The Nifty opened on a negative note and closed at 4130, down 90 points, on fresh selling in frontline stocks, including those of banking, technology and realty. Reliance Industries surrendered its early gains and closed 1.6 per cent lower on build-up of short positions at higher levels.
Technically, the index is stuck in the range of 4090 to 4240 in the last couple of days and any breakout either side will decide the market trend. However, with derivatives expiry on Thursday, it is very difficult for the index to have a breakout above 4242 levels.
The options buyers were seen selling their position in 4000 Strike Call and Put of September series while some Put writers were seen unwinding their positions in 3900 and 3800 Strike Puts. This indicates that traders expect fresh weakness in the market ahead of the expiry. However, the Nifty PCR OI for September series is at 0.77, which indicates oversold positions, and hence we may see some short-covering before expiry.
IT stocks ended the day with fresh losses on delivery base selling on cash segment. Among frontline stocks, Wipro and TCS fell by around 6 per cent each and Infosys Technologies and Satyam Computer declined by around 5 per cent. The F&O traders were wary of building fresh positions as rollovers in the October series were lower compared to previous month.

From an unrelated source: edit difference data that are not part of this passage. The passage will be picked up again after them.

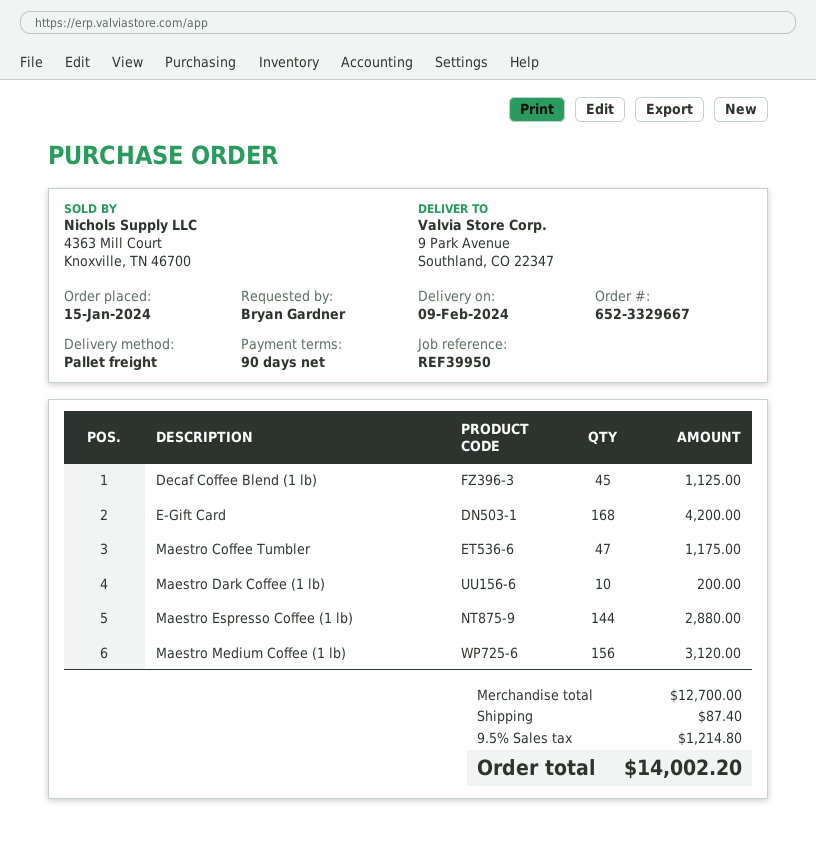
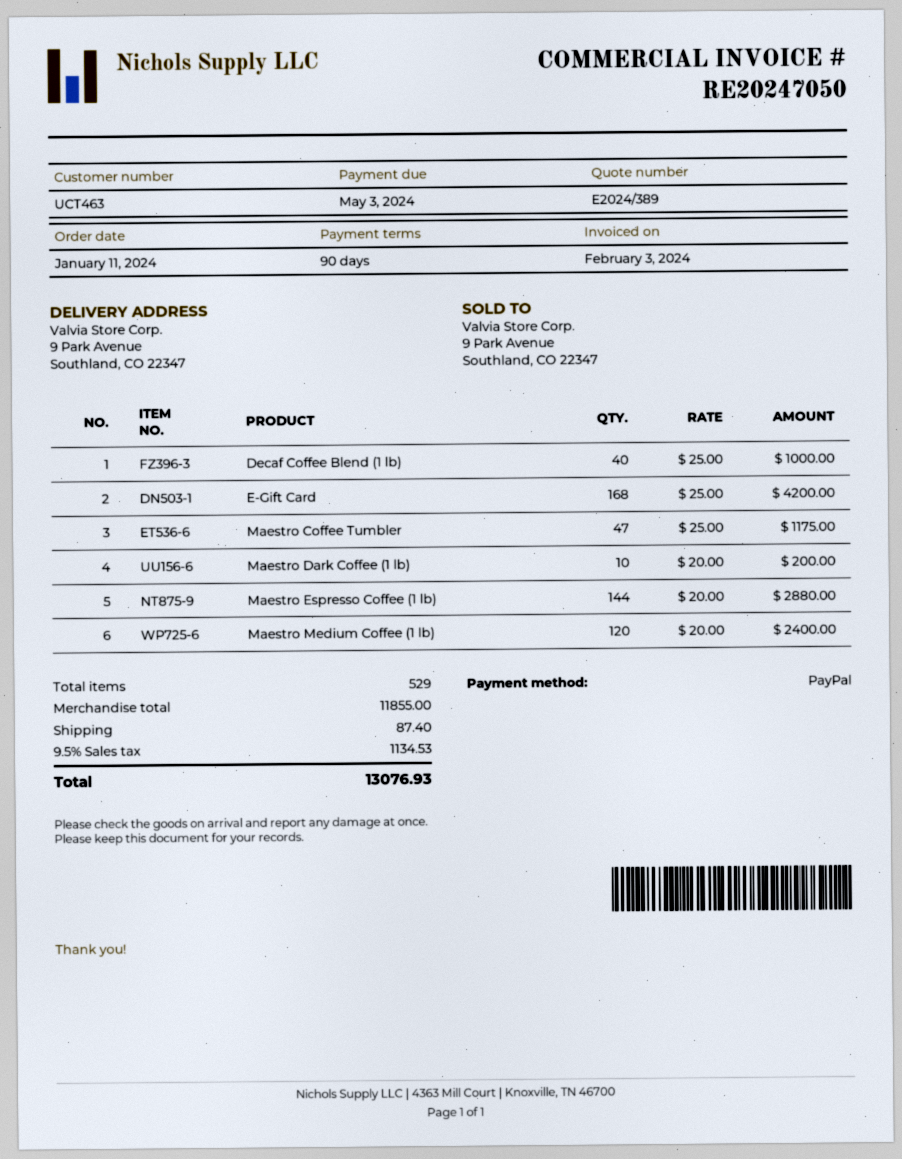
order date: 2024-01-15 -> 2024-01-11
Decaf Coffee Blend (1 lb): 45 for 1125.00 -> 40 for 1000.00
Maestro Medium Coffee (1 lb): 156 for 3120.00 -> 120 for 2400.00
subtotal: 12700.00 -> 11855.00
tax: 9.5% = 1214.80 -> 9.5% = 1134.53
total: 14002.20 -> 13076.93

Only two days remain for F&O expiry rollovers in Nifty October series. The Nifty October series were at 15.95 million shares compared to 15.92 million shares last month.
The impact study on Lehman bankruptcy by Edelweiss Research suggest that Indian vendors are the least affected, but Wipro stands to lose the most. According to the study, Wipro's Lehman receivables is at $6-8 million, while annualised revenues from them could be $32-40 million.